Q: Anthony Watkinson. There is a taxonomy on the way as part of UK Legal Deposit. A number of publications have non-text components which can be essential to the message of the scholar. DO you know of any serious efforts to archive and preserve this additional content?
A: I include this in type 3. There are some protocols which have considered multimedia archiving. It is important to realise that storage is one thing, but interoperability with the rest of the scholarly community is key. How do you classify the metadata to provide access to this kind of content? Seems largely to be free text now. LOCKSS does a good job of storing multimedia and is used by about 150 institutions -- but perhaps it's not providing the interoperability that it should.

Q: Bill Russell, Emerald. Resource allocation: we don't know what the future holds. As a publisher, how should we prioritise our resource?
A: many are supporting archiving solutions; generally lots of them, in the hope that one will stick. If we're talking time rather than money, archival considerations should be a component of everything we build -- investing more time in metadata standards.
Q: what if you're a smaller organisation which can't handle the additional requirements?
A: Major institutions & publishers have the time/energy/resource and should enable a mechanism for smaller publishers or lone scholars to get their content into a data store.

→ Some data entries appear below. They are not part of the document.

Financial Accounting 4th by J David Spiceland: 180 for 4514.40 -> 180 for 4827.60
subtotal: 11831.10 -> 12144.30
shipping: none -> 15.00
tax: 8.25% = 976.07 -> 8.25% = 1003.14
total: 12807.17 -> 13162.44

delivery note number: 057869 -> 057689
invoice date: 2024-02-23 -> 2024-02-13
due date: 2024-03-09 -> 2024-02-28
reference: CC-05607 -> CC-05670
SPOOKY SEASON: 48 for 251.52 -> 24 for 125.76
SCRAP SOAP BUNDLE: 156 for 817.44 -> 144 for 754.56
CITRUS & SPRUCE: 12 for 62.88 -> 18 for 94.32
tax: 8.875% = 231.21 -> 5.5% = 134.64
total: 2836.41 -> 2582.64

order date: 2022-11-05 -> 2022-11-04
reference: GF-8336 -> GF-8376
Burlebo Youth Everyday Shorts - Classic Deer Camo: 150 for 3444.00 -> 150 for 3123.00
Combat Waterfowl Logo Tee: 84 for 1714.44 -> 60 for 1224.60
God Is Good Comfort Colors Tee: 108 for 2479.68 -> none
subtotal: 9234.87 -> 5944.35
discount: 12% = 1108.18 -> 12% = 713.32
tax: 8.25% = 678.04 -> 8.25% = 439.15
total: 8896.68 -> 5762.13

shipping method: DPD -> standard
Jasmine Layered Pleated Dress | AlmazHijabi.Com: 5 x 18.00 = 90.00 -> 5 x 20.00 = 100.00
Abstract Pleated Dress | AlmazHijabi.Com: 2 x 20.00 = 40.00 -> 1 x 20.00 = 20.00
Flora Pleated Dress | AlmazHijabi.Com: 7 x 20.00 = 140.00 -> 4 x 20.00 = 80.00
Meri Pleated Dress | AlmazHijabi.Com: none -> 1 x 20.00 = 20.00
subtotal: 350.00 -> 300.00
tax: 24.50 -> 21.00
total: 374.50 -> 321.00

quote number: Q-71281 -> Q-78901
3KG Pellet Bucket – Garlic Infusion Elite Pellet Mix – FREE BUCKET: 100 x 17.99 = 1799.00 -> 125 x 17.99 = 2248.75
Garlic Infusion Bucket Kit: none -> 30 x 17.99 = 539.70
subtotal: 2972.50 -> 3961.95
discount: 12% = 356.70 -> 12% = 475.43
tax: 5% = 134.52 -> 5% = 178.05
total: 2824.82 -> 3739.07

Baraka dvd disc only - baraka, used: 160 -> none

Q: Bob Boissy, Springer. Do you mean standards for archiving/preservation should be centrally managed, or that the hardware for the archive itself should be central? (Surely you'd prefer massively redundant distributed server system)
A: I mean that you need to bring things into an archive, you can't just leave things linked -- URLs go out of date. The infrastructure can nonetheless be distributed as LOCKSS is.

"Publication costs are just another research cost"

Robert Kiley, Wellcome Trust -- Medical Journals Backfiles Digitisation Project & open access

Project funded by JISC, Wellcome. Supported by several major publishers, and digitisation being carried out by National Library of Medicine. Focus is on providing key teaching resources in history of medicine. Product is available to anyone with a browser but is chiefly targeted at clinical community. Content goes into PubMedCentral, where it is readily discoverable via e.g. PubMed, Medline, Google.

Digitisation is expensive; chose journals based on historical importance, impact factor and comparison to existing titles in collection. Coverage from e.g. 1809 (Journal of the Royal Society of Medicine); 1857 (BMJ); 1866 (Journal of Phsyiology) and including seminal papers. Participating publishers have to agree to backfile digitisation but also to deposit ongoing content in PMC (an embargo is allowed).

References are extracted and matched to PubMed. Underlying data is integrated with the text -- programmatic text mining enables linkage to e.g. chemical compounds in PubChem.

Wellcome Trust now mandates that research it funds must be deposited in PubMedCentral, and it will provide additional funding to cover author-pays publishing fees. Having all content in one place enables more analysis of funding usage.

Currently aiming to create a UK version of PMC which will provide a mirror service and a local manuscript submission system; working with SHERPA to create a database of Wellcome-compliant publisher-archiving policies -- so authors can easily find out whether the journal they want to publish in is compliant with Wellcome's funding regulations.

Publication costs should be recognised as "just another research cost". RK expects that a combination of OA publishing and OA repositories will change the way biomedical research is disseminated, and that improved access to research papers will lead to additional medical discoveries.

Q: Rick Anderson, U. Nevada Reno. I'm concerned that you think publication costs should be considered part of research costs; doesn't that mean less money for actual research?
A: Yes, our figures suggest between 1-2% maximum, which we think is worth it for the improved access to the literature [that author pays OA publishing offers].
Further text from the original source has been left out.